Exercise
Could you reproduce the lines below from the one with "- App you can" through the one with "Twitters @networkstatic, Thanks-Brent Salisbury"? Keep both ends and add nothing.

Supplied data

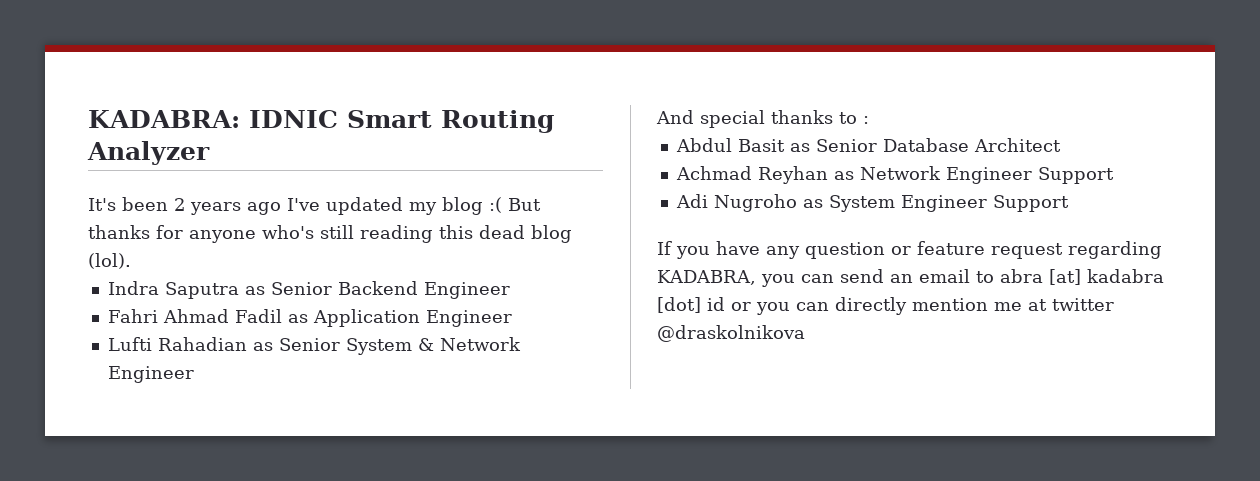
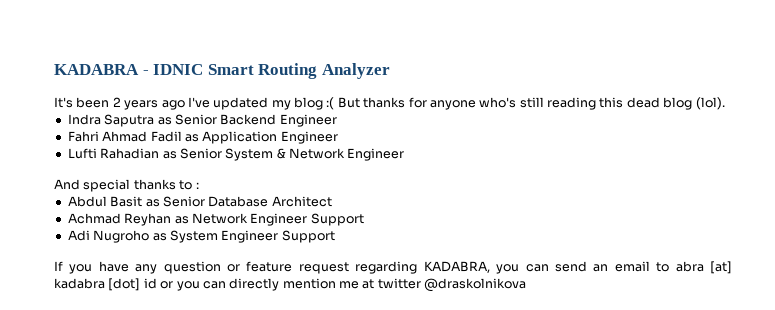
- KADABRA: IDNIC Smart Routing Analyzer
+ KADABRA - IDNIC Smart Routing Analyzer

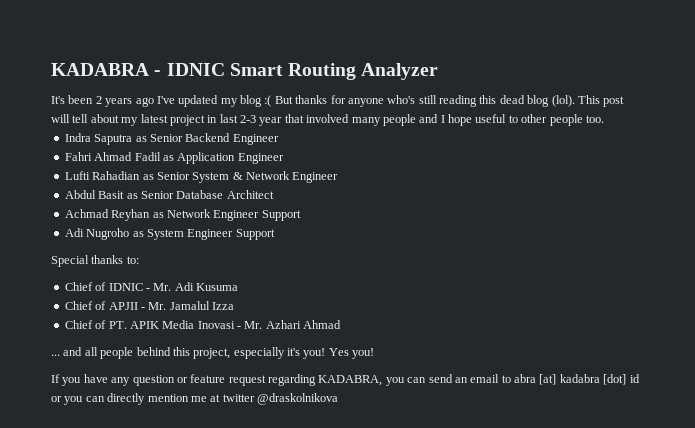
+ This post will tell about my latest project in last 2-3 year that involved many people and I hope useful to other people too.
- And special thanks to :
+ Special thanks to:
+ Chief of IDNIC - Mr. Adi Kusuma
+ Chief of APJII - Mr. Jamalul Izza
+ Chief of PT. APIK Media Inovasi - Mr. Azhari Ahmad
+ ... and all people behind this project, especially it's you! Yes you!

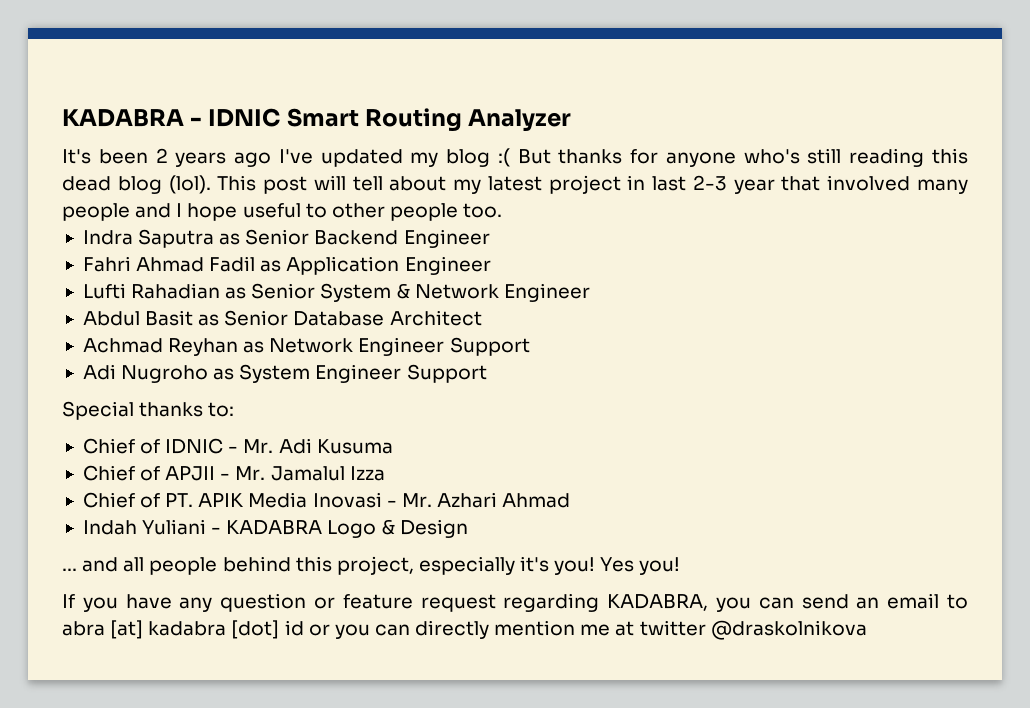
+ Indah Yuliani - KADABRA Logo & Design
* * *
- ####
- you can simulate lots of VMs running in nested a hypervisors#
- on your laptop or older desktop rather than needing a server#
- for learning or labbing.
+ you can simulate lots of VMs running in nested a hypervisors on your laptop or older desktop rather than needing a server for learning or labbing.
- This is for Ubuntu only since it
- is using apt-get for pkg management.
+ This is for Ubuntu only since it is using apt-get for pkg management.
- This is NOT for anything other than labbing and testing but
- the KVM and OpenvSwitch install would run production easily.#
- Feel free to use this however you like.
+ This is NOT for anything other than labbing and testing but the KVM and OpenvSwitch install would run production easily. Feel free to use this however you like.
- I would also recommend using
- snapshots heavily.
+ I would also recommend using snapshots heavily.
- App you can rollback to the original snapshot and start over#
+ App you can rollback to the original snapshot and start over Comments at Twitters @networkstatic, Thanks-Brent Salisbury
--
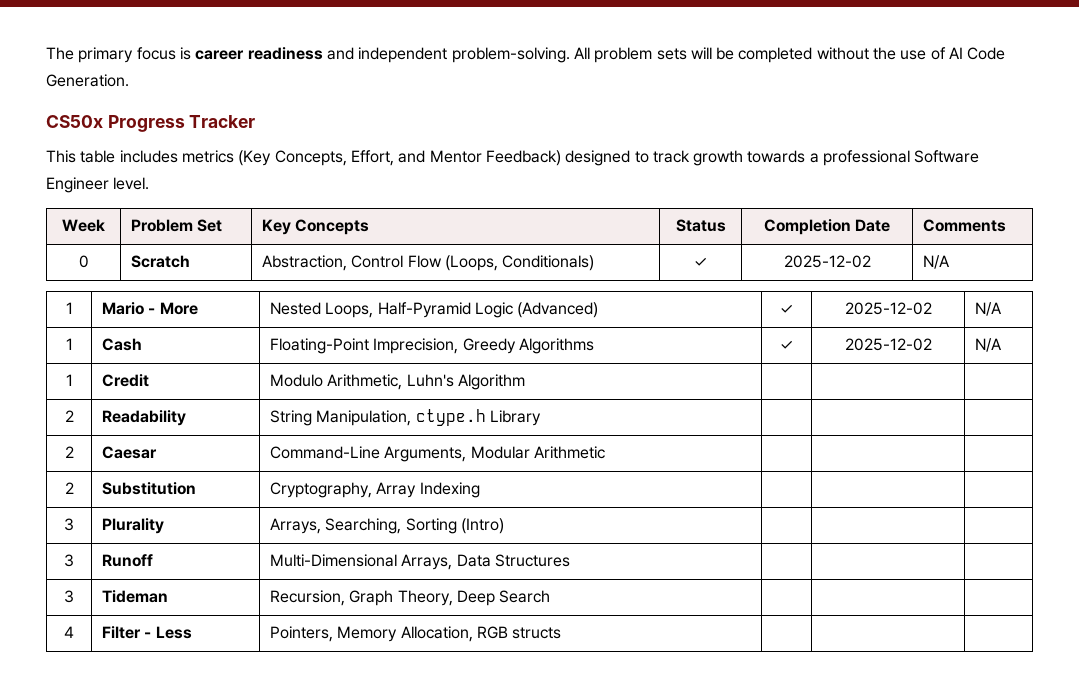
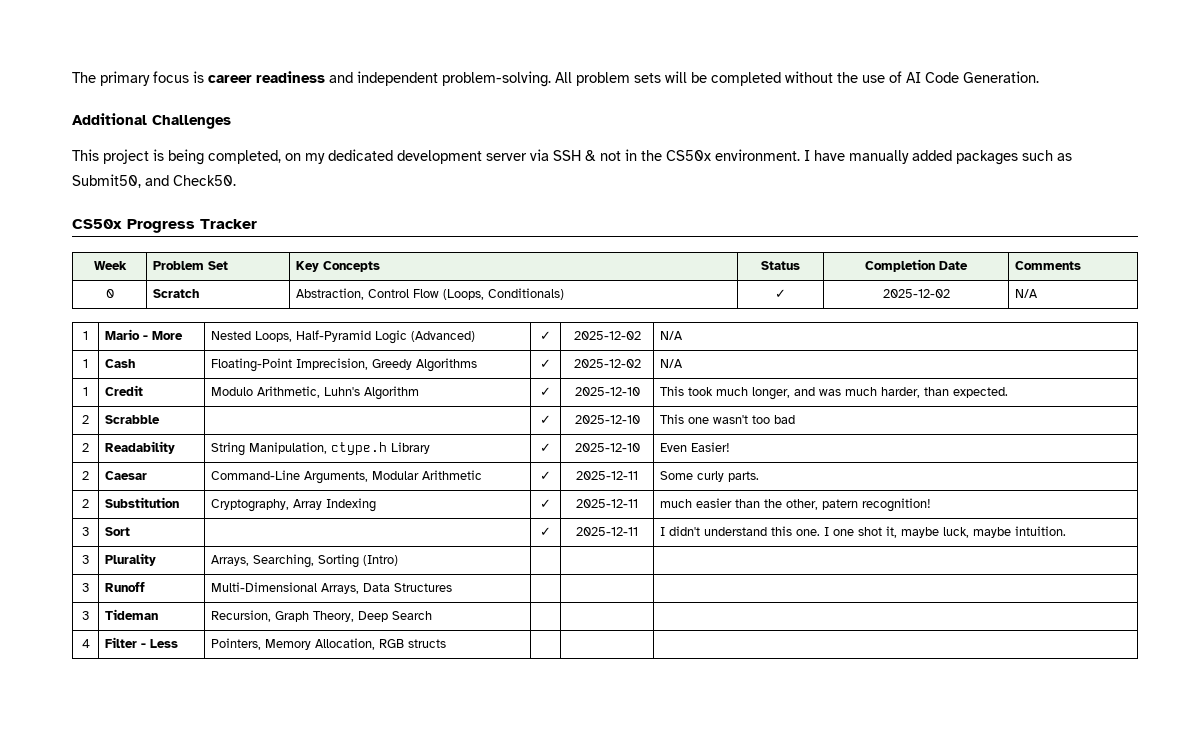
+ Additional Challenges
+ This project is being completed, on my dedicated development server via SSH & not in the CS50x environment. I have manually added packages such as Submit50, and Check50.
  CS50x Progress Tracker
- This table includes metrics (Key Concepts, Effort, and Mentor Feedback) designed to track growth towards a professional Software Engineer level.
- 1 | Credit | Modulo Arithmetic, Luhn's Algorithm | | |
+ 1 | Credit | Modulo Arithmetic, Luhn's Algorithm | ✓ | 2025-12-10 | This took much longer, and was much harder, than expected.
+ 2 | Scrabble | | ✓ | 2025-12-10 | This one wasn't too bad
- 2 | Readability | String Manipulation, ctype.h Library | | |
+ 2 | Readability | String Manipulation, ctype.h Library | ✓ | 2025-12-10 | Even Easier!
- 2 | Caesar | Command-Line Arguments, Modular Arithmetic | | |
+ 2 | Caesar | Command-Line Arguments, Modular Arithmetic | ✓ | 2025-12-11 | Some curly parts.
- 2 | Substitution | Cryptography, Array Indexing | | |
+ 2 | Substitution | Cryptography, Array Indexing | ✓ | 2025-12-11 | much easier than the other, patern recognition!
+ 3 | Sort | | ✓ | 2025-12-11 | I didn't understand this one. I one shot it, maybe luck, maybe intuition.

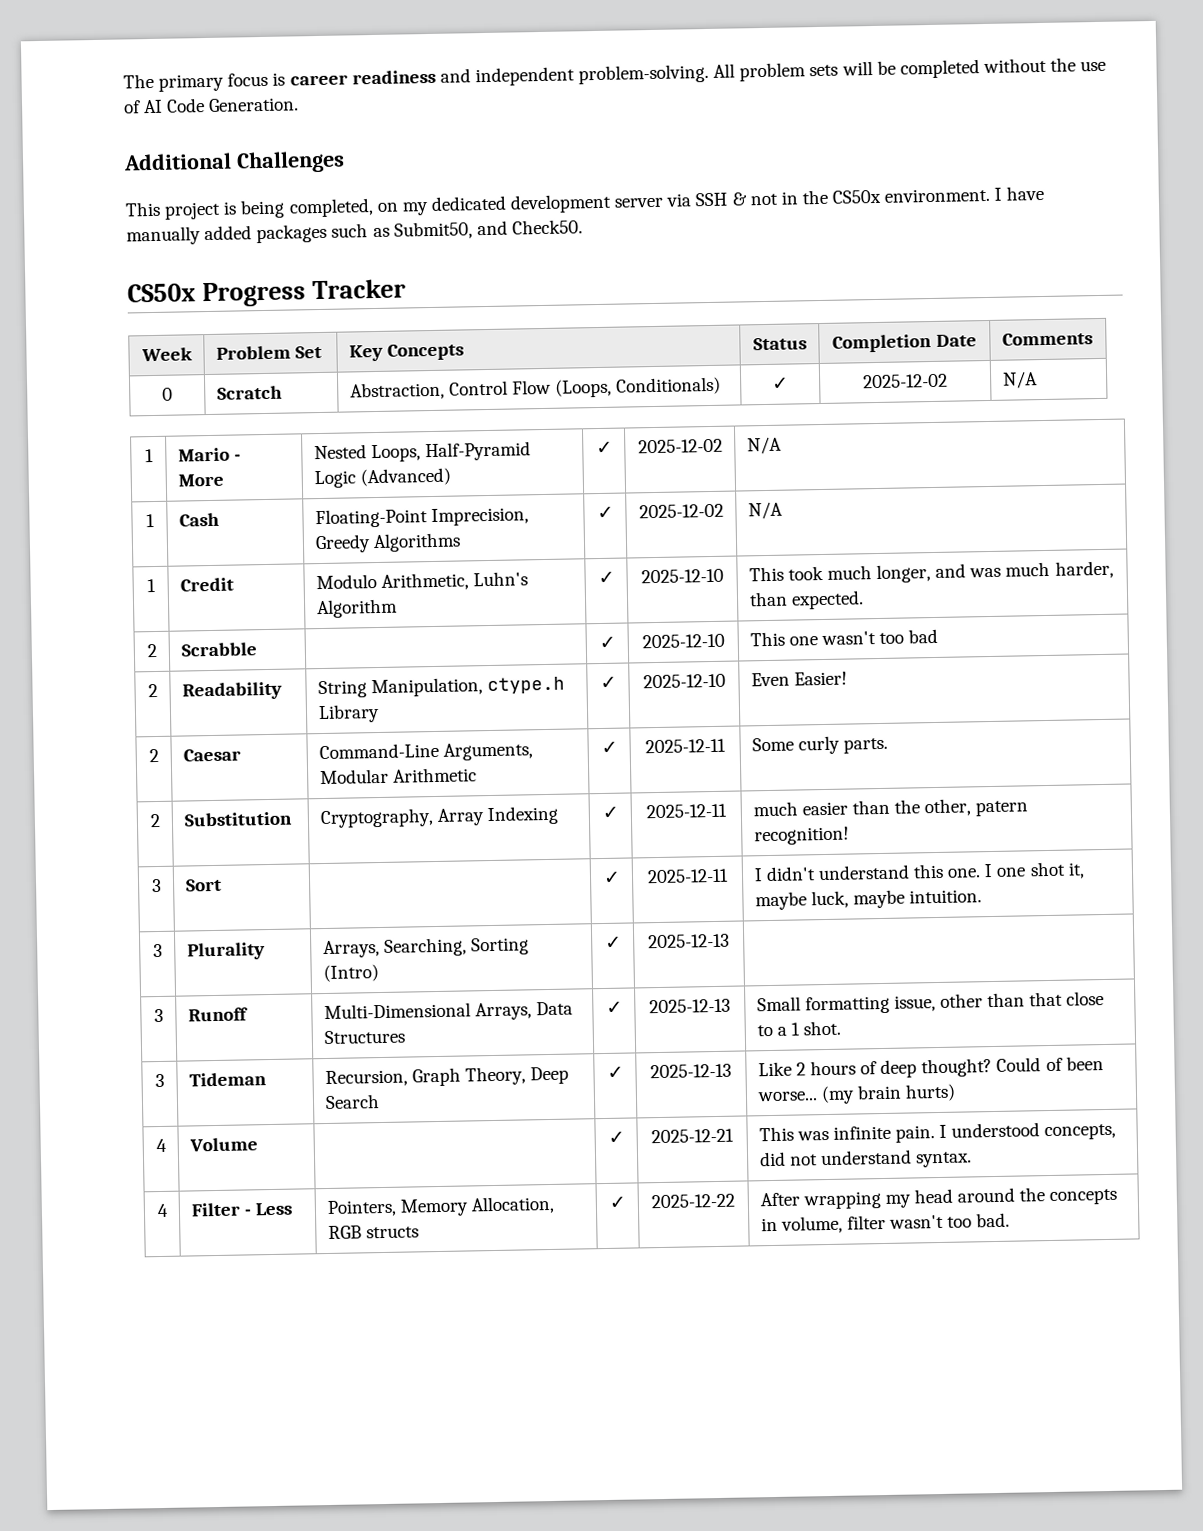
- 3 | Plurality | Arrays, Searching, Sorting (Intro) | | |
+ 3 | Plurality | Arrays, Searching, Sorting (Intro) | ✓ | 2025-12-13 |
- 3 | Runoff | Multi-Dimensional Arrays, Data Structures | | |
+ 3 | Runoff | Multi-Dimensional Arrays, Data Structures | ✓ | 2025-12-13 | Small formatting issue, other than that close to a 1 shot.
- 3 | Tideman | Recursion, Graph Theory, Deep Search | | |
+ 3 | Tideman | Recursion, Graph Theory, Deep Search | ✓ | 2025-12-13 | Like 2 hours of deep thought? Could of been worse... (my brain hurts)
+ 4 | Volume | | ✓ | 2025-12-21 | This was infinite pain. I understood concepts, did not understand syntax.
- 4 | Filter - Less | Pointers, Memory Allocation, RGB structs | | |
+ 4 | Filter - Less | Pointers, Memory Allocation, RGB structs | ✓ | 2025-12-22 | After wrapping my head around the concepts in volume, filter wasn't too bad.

Result for this task
- App you can rollback to the original snapshot and start over#
+ App you can rollback to the original snapshot and start over Comments at Twitters @networkstatic, Thanks-Brent Salisbury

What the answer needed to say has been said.